**Exercise aim:** Return, exactly and in full, the lines of the records below starting at the one with "html: <div>Pavé Setting" and ending at the one with "margin-top: none ->", and no other lines.

[Entries provided Boundary: Start]

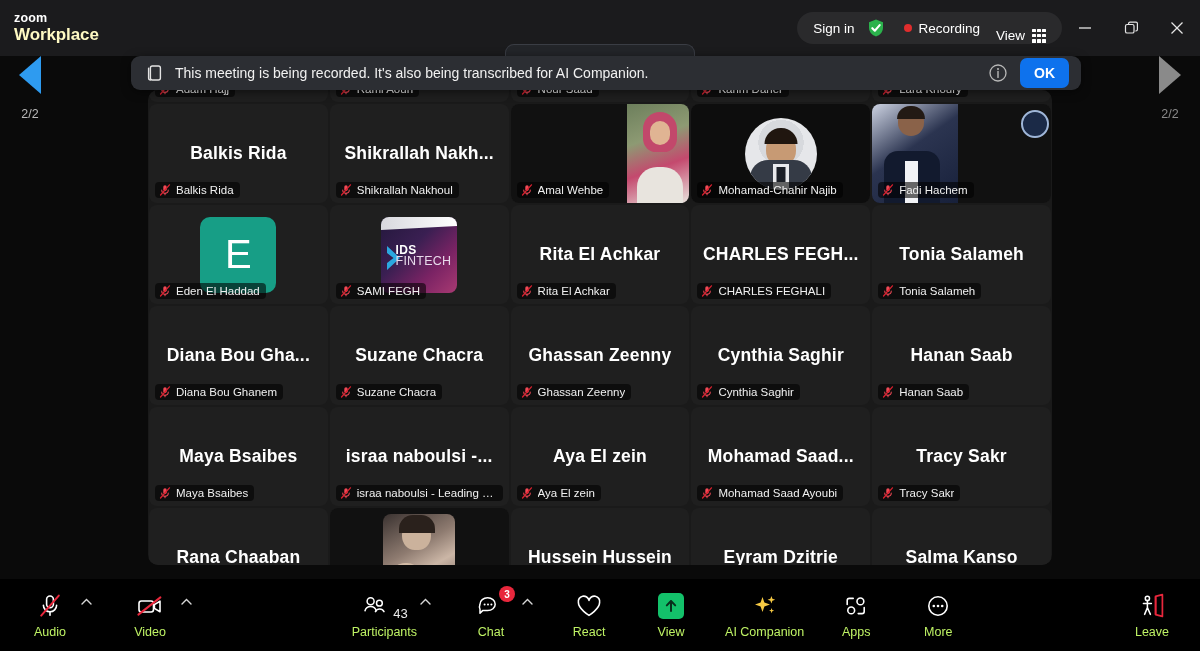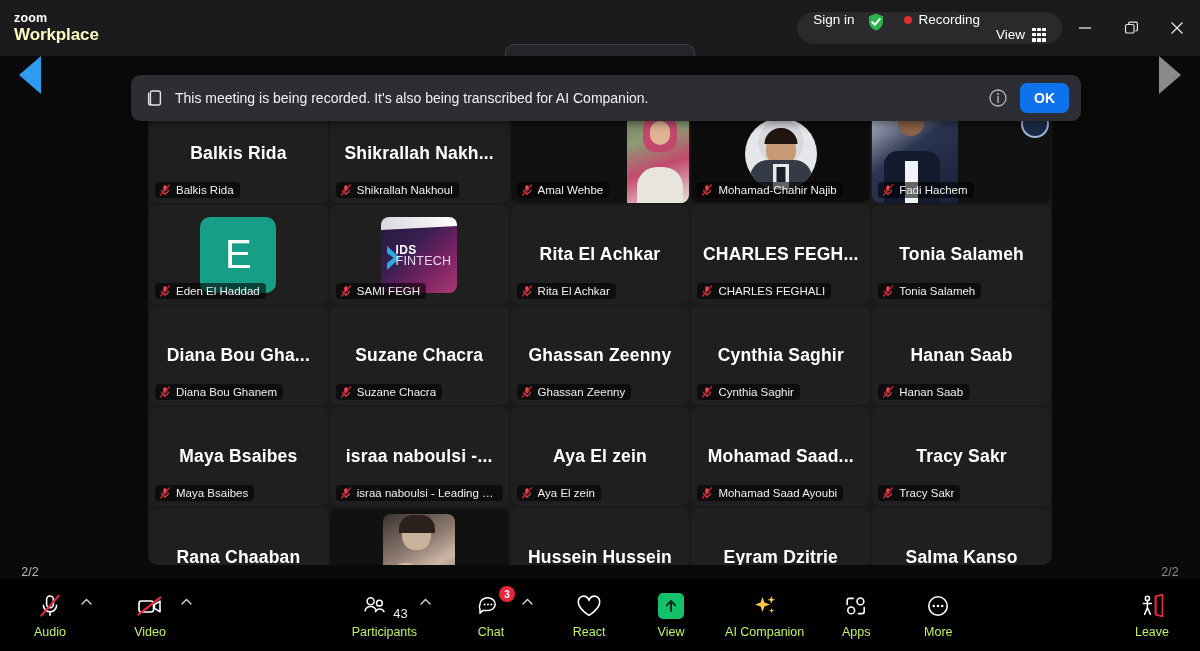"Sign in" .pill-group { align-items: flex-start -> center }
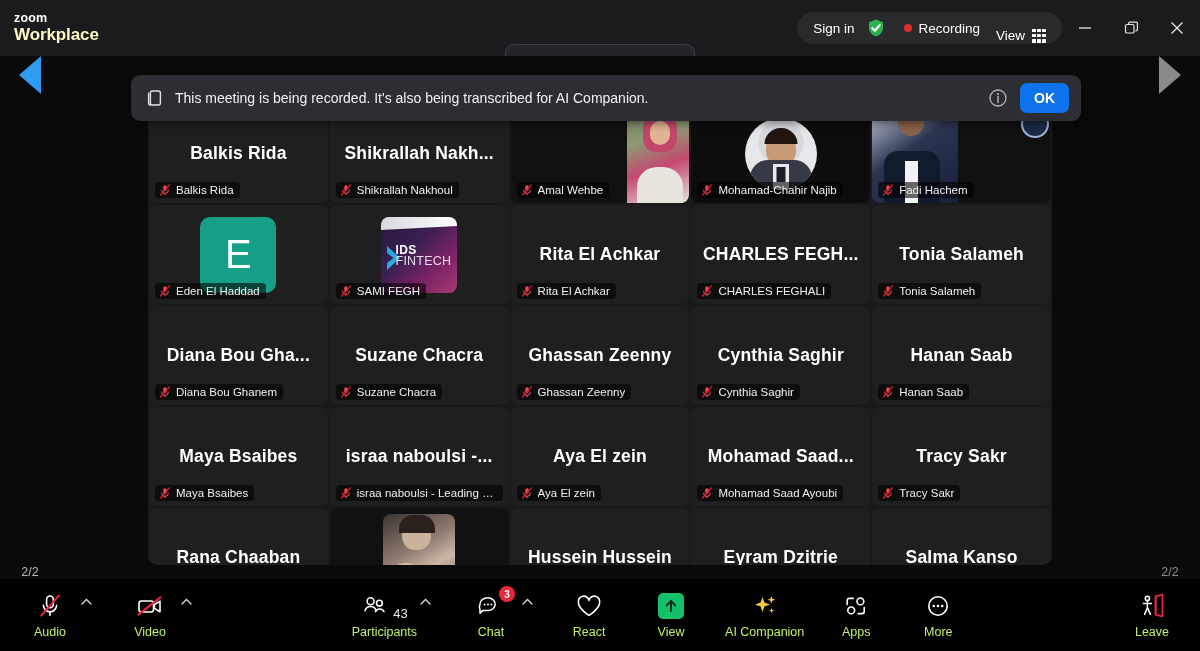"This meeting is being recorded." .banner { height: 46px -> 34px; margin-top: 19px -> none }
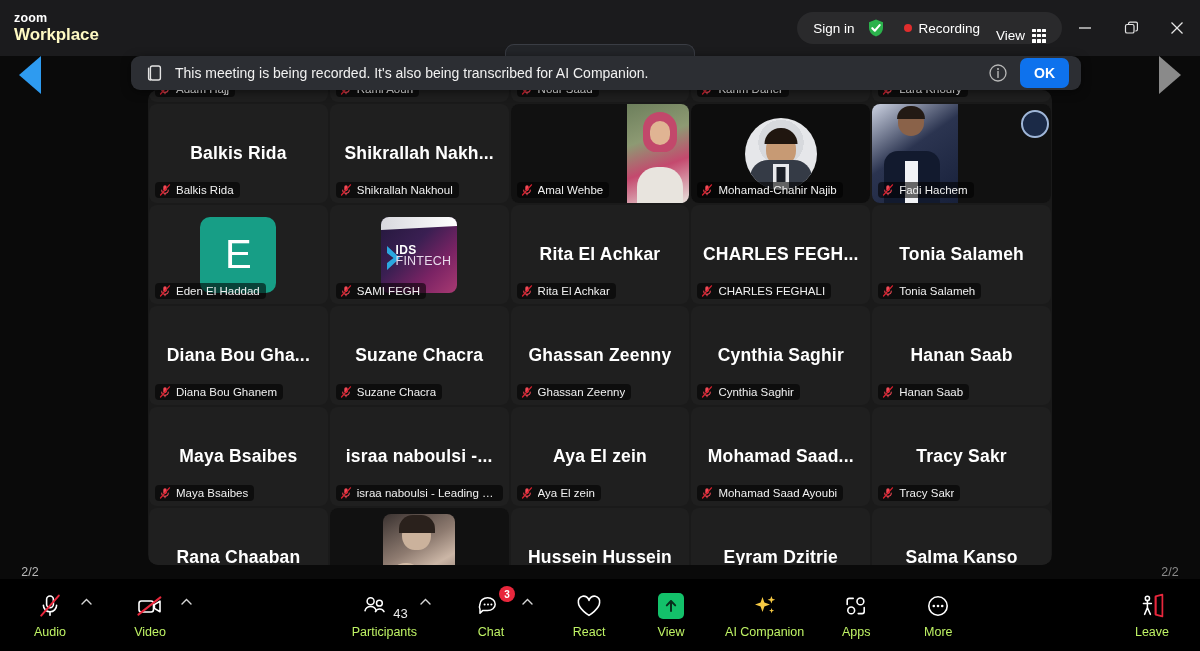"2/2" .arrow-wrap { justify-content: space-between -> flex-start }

[Entries provided Boundary: End]
[Entries provided Boundary: Start]

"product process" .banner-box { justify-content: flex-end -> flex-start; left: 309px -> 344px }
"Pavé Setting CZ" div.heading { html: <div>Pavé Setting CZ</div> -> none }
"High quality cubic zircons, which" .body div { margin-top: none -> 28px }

[Entries provided Boundary: End]
[Entries provided Boundary: Start]

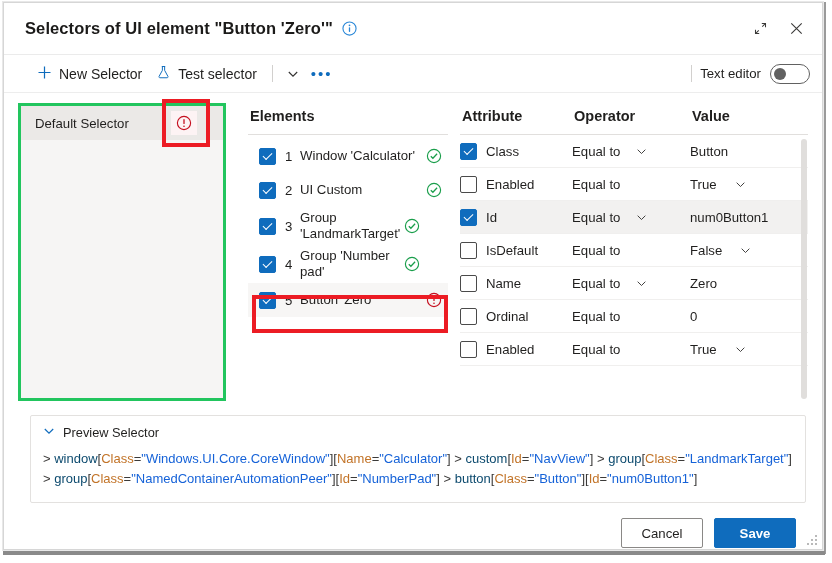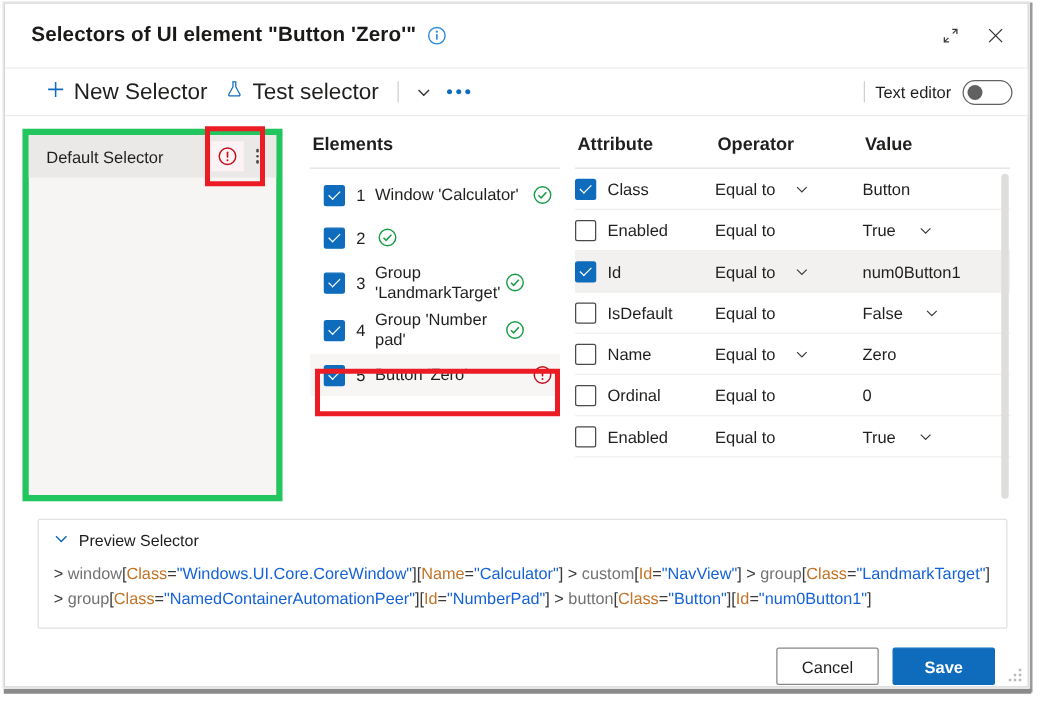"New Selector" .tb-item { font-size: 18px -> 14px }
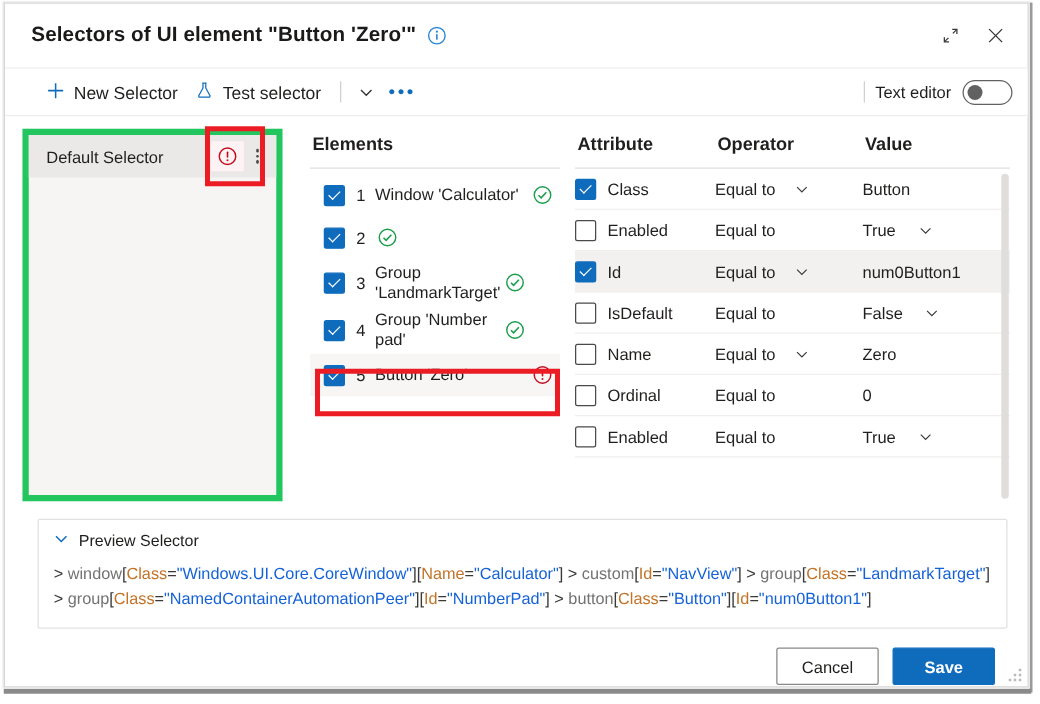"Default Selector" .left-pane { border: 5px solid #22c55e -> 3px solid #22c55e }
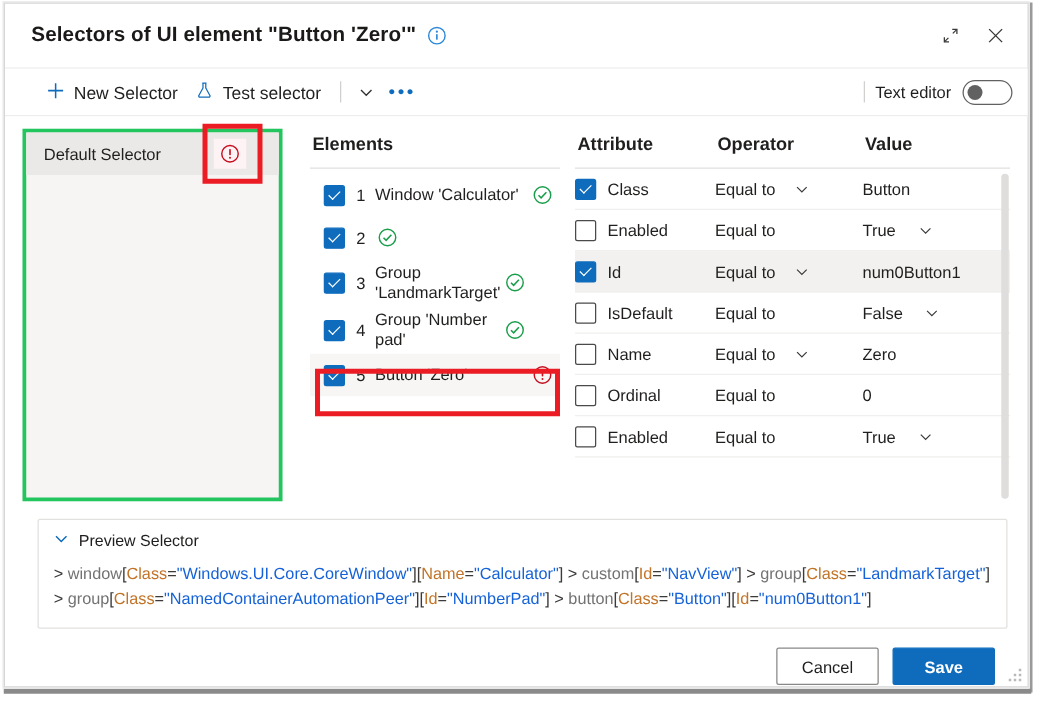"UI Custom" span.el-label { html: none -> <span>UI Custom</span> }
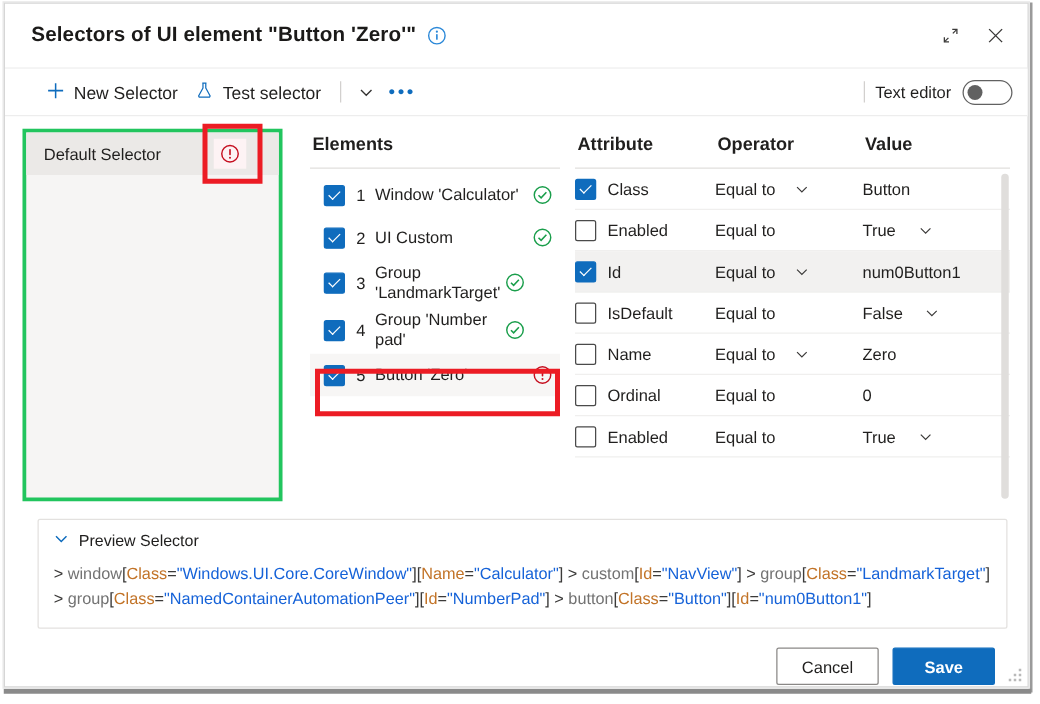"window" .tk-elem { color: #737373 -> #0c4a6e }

[Entries provided Boundary: End]

**Result for this exercise:**
"Pavé Setting CZ" div.heading { html: <div>Pavé Setting CZ</div> -> none }
"High quality cubic zircons, which" .body div { margin-top: none -> 28px }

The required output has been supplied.